By Biotechdaily staff writers
Posted on 05 Sep 2002
A new method that allows researchers to link genomic and proteomic information from cancer cells to information about drug structure is intended to aid the design and discovery of new drugs. More...
The method was reported in The Pharmacogenomics Journal, a Nature publication.

This approach relates gene expression patterns to more than 27,000 substructures and chemical features within compounds that have been tested for their effect on tumor cell growth. This is designed to improve on other methods that correlate molecular data with the anticancer activity of compounds but not with the substructures within those compounds. The new approach can also be applied to protein profiles.

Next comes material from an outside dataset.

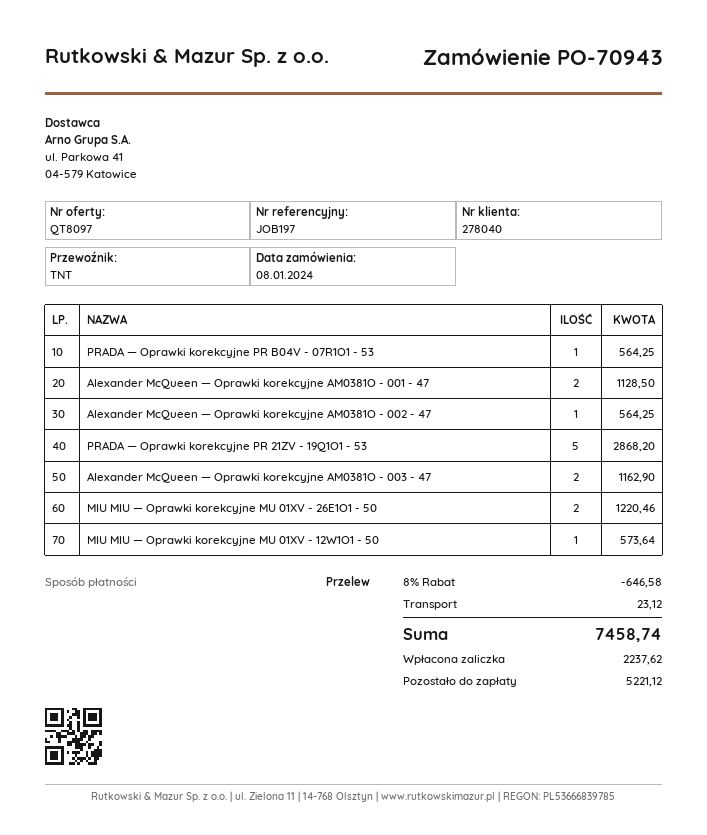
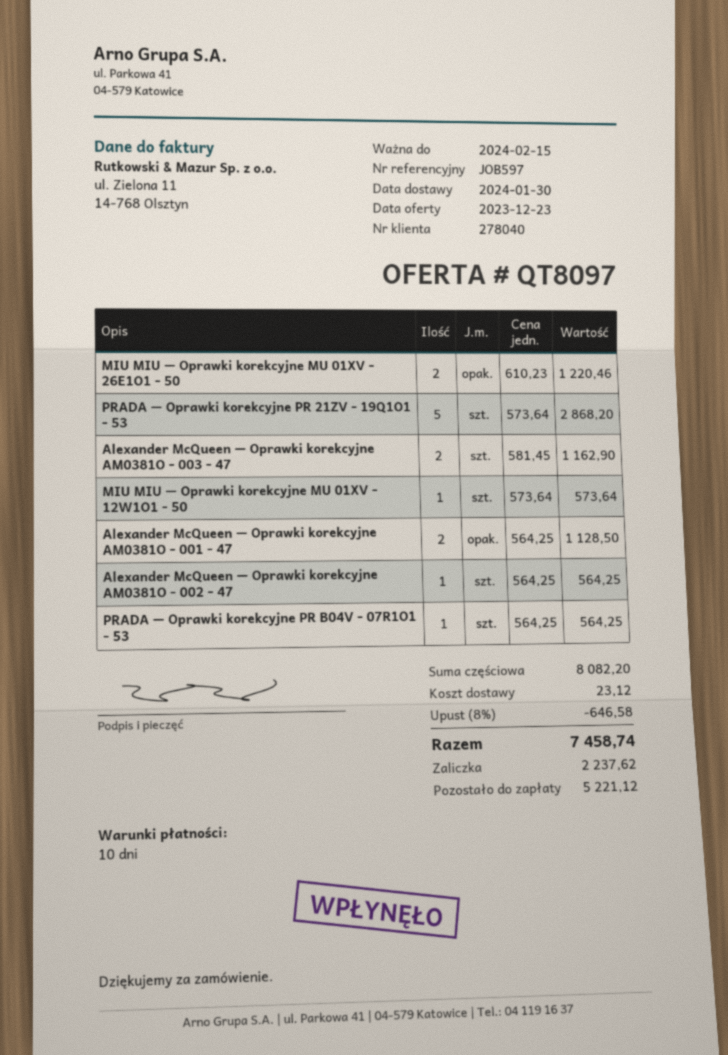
reference: JOB197 -> JOB597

The approach was developed by scientists at the US National Cancer Institute (NCI) and LeadScope, Inc. (Columbus, OH, USA).

The method links three databases of information on cells and chemical compounds, based on data from more than 80,000 chemical compounds and 60 human cancer cell lines. Since 1990, NCI researchers have tested them for their ability to inhibit nine different types of cancer, known collectively as NCI-60. These cells were derived from melanoma, leukemia, and cancers of the lung, colon, breast, prostate, kidney, ovary, and central nervous system.

The first of the new databases includes data on the inhibitory effect of the compounds against each of the cell lines. Gene expression patterns of each cell line, determined by cDNA microarrays, make up the second database. Software from LeadScope (LeadMiner) relates this information to the final database, which identifies which of the 27,000 structural features are present in each of the compounds.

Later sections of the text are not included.